The layers without temporal regularity include: Mining Areas; Roads; Railways; Waterways or watercourses; Hydroelectric Plants; Dams; Conservation Units; Indigenous Lands; and Zone Climates and Regional Subunits. The Mining Areas layer has 336 classes, representing the different types of minerals explored in Brazil’s territory, provided by the Brazilian National Mining Agency (ANM). The boundaries of Conservation Units were provided by the Brazilian Ministry of Environment (MMA). The other layers are single classes of Roads, Railways, Waterways/watercourses, Hydroelectric Plants, Dams, obtained from the Continuous Cartographic Bases²⁴ and Indigenous lands and Quilombola territories²⁵, all this datasets from IBGE. The roads category comprises all its available classifications, covering data from subcategories such as highways and dirt roads. The same unification was adopted for the railways and waterways categories. The layer on Zone Climates and Regional Subunits represents the different climate zones in Brazil’s territory, grouped by temperature and humidity. This layer also identifies the climate types, characterized by shades and hues: tropical, subtropical, mild mesothermal, and median mesothermal²⁶.

Considering the heterogeneity of the data sources and the structural particularities of the thematic layers acquired, it was essential to conduct a pre-processing and structuring stage with the datasets in order to proceed with the calculation of the descriptive statistics. All the raw data, whose total size amounted to 195 GB, were pre-processed in QGIS v3.10²⁷. This stage required standardizing the geospatial data’s cartographic characteristics, correcting topological errors, eliminating duplicate information, and uniformizing the attribute tables. The data were generally organized in two major groups: vector data and matrix data (raster).
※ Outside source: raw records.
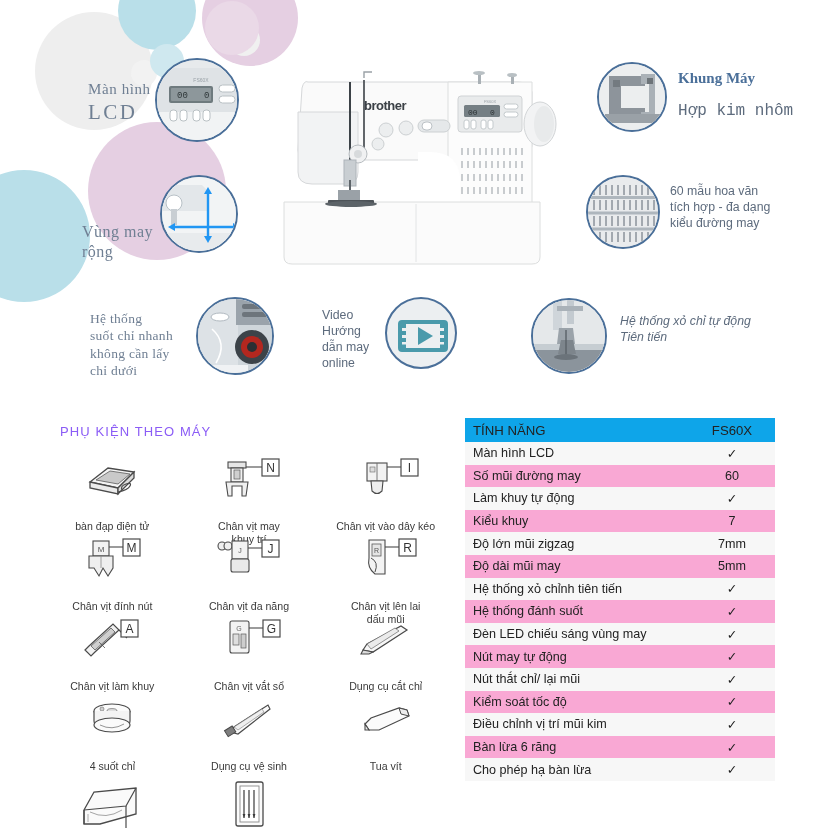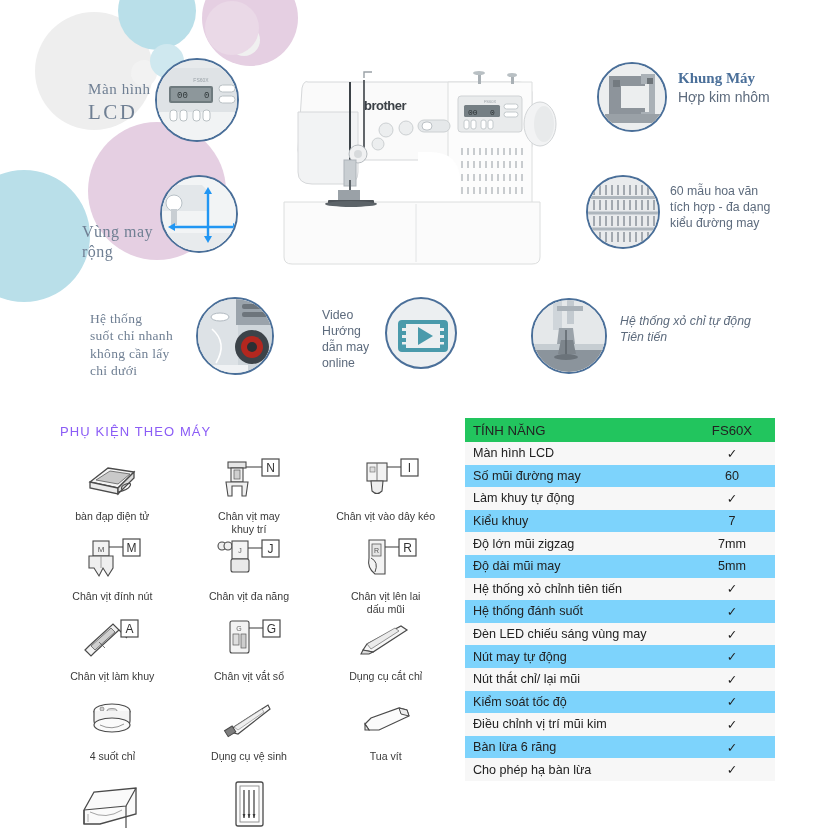"Hợp kim nhôm" div { font-family: Liberation Sans, sans-serif -> Liberation Mono, monospace; font-size: 14px -> 16px; margin-top: 2px -> 15px }
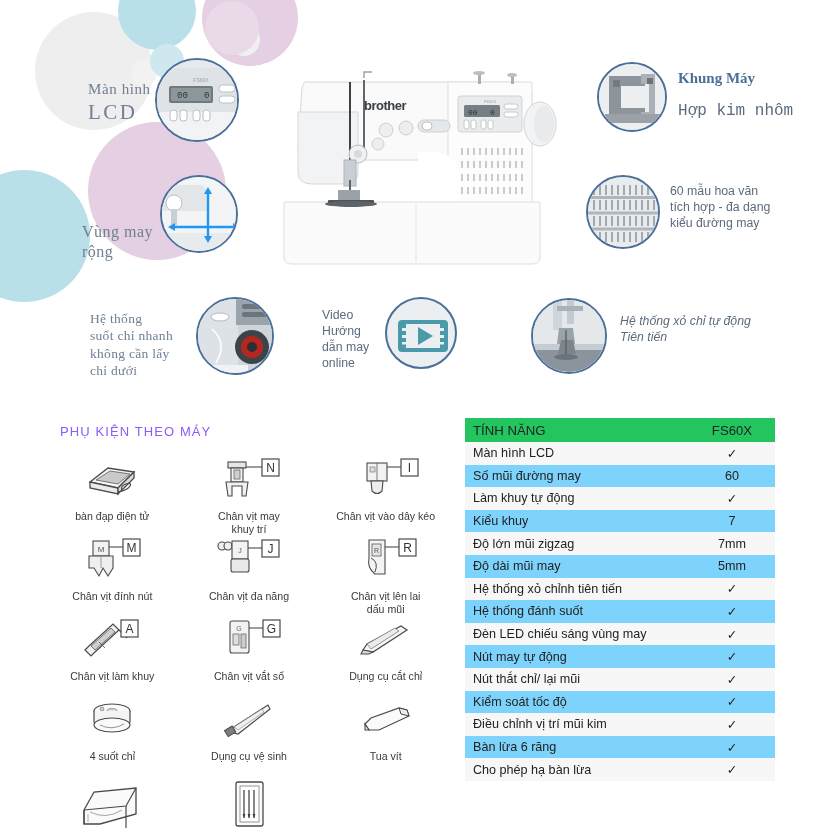"TÍNH NĂNG" #spec-table tr.hdr td { background: #22c55e -> #0ea5e9 }
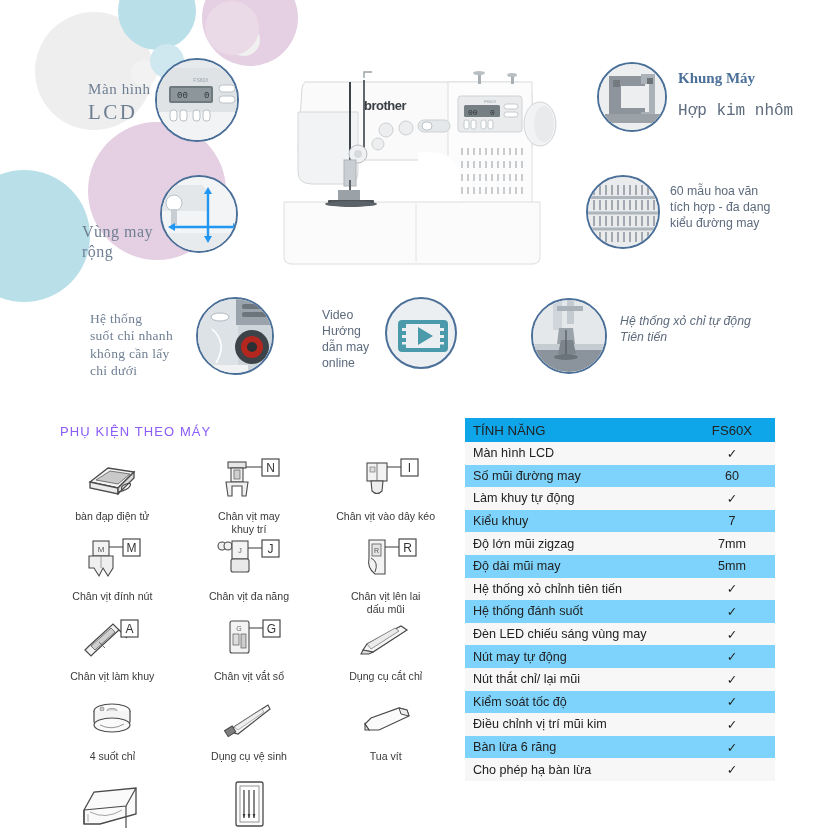"Số mũi đường may" #spec-table tr.alt td { background: #7dd3fc -> #f9a8d4 }
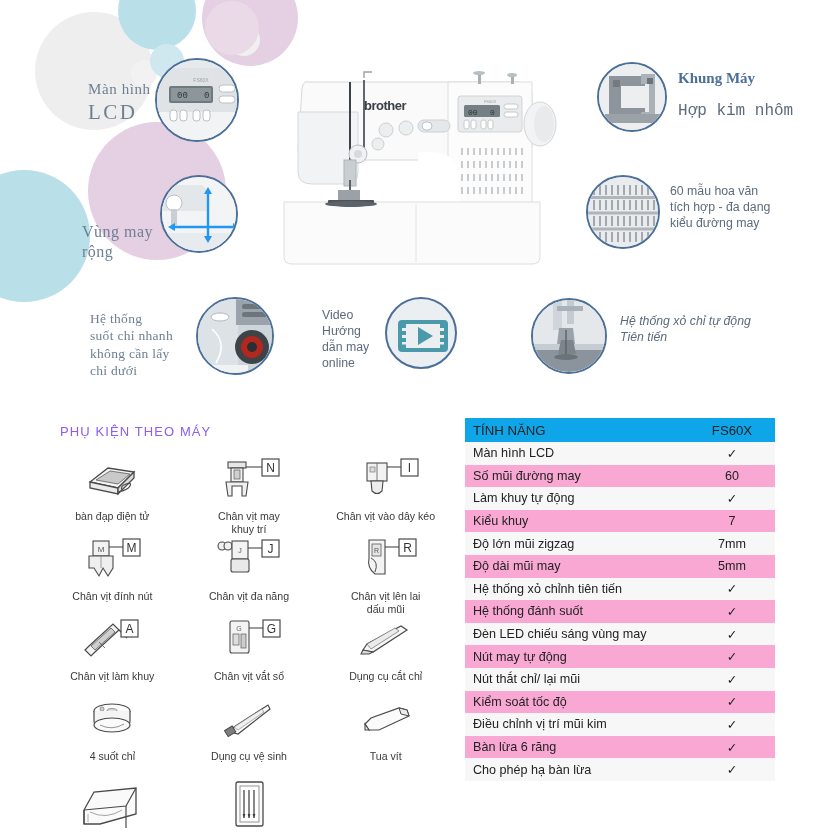"bàn đạp điện tử" .acc-label { margin-top: 8px -> 18px }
To be able to process the Land Use and Land Cover features at the original 30 m spatial resolution, we had first to break down each annual raster (1985 to 2020) into 5,569 smaller raster pieces, one for each municipality, by using the gdalwarp tool from the Geospatial Data Abstraction Library (GDAL). Next, we converted all the resulting rasters to vector format (geopackage) via the script gdal_polygonize.py, also from GDAL. The conversion was necessary because the vector format (geopackage) allowed the calculation of the polygons’ statistics for all the Land Use and Land Cover features, which is not possible with the raster format with the techniques and functions used (described in the Code availability section). All that pre-processing took about 600 hours running in parallel on an Intel Core i7 computer with 8 physical CPU cores and 64 GB of RAM.

The data on Temperature, Precipitation, Population Count/Density, Altitude, and Climatological Normals, also provided in matrix format, were converted to point geometry, since they are inherently points but which had been interpolated by their sources before making them available. The conversion of Altitude from raster to vector was the most computationally demanding operation due to the need to process 10.6 billion points (spread across 821 tiles of 3601 × 3601 points each) at the resolution of 30 m. It took about one month of uninterrupted parallel processing on a 20-core Intel Xeon E5-2690 machine with 128 GB of RAM.
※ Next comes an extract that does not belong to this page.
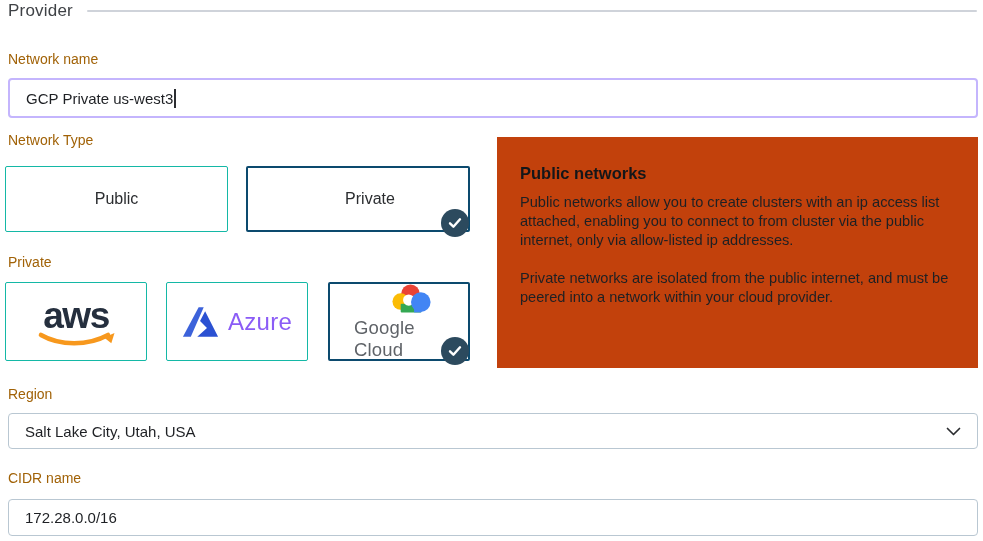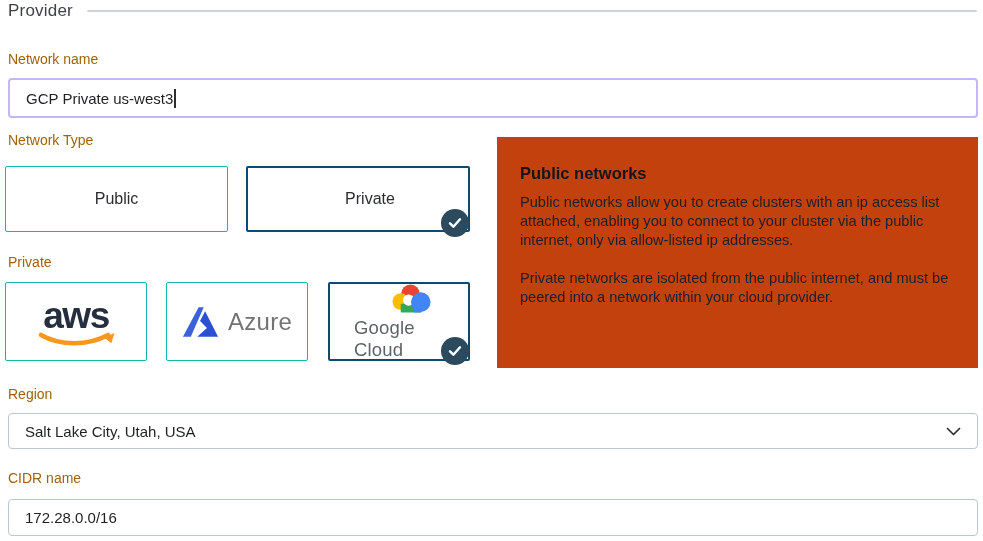"Public networks allow you to" div.info-body { text: your -> from }
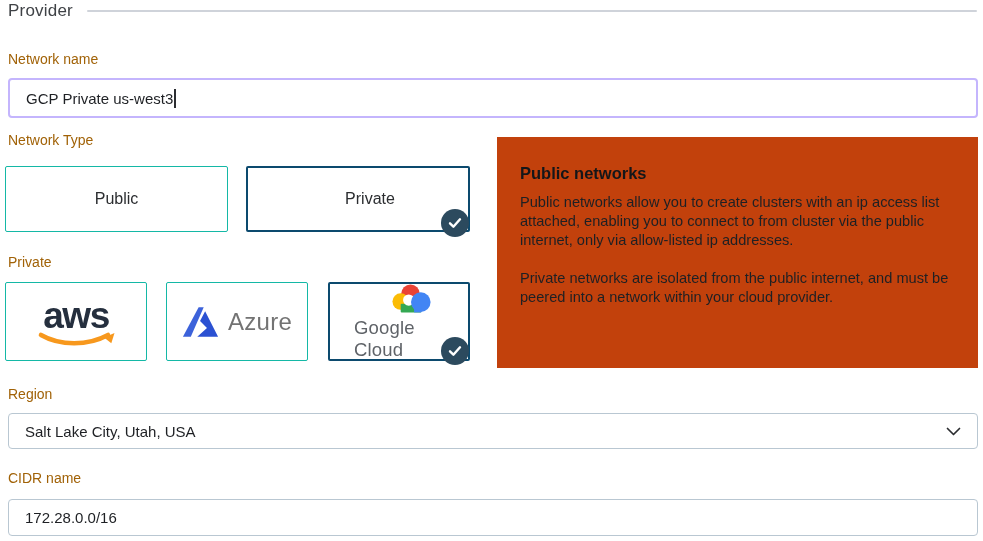"Azure" .azure-text { color: #737373 -> #8b5cf6 }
For the vector data, it was first necessary to homogenize the cartographic references using South America Albers Equal Area Conic (EPSG:102033) for data requiring calculation of areas (polygons), South America Equidistant Conic (EPSG:102032) for data requiring calculation of distances (lines), and SIRGAS 2000 Geodetic Reference (EPSG:4674) for data with restricted localization (points)²⁸. It was also necessary to correct some topological errors in the vector data regarding the line and polygon geometries, which are artifacts introduced during the data construction/vectorization stage. The vector data correspond to the following themes: Geomorphology; Soils; Phytophysiognomies; Biome Boundaries; Mining Areas; Roads; Railways; Waterways or watercourses; Hydroelectric Plants; Dams; Conservation Units; Indigenous lands and Quilombola territories; Zone Climates and Regional Subunits.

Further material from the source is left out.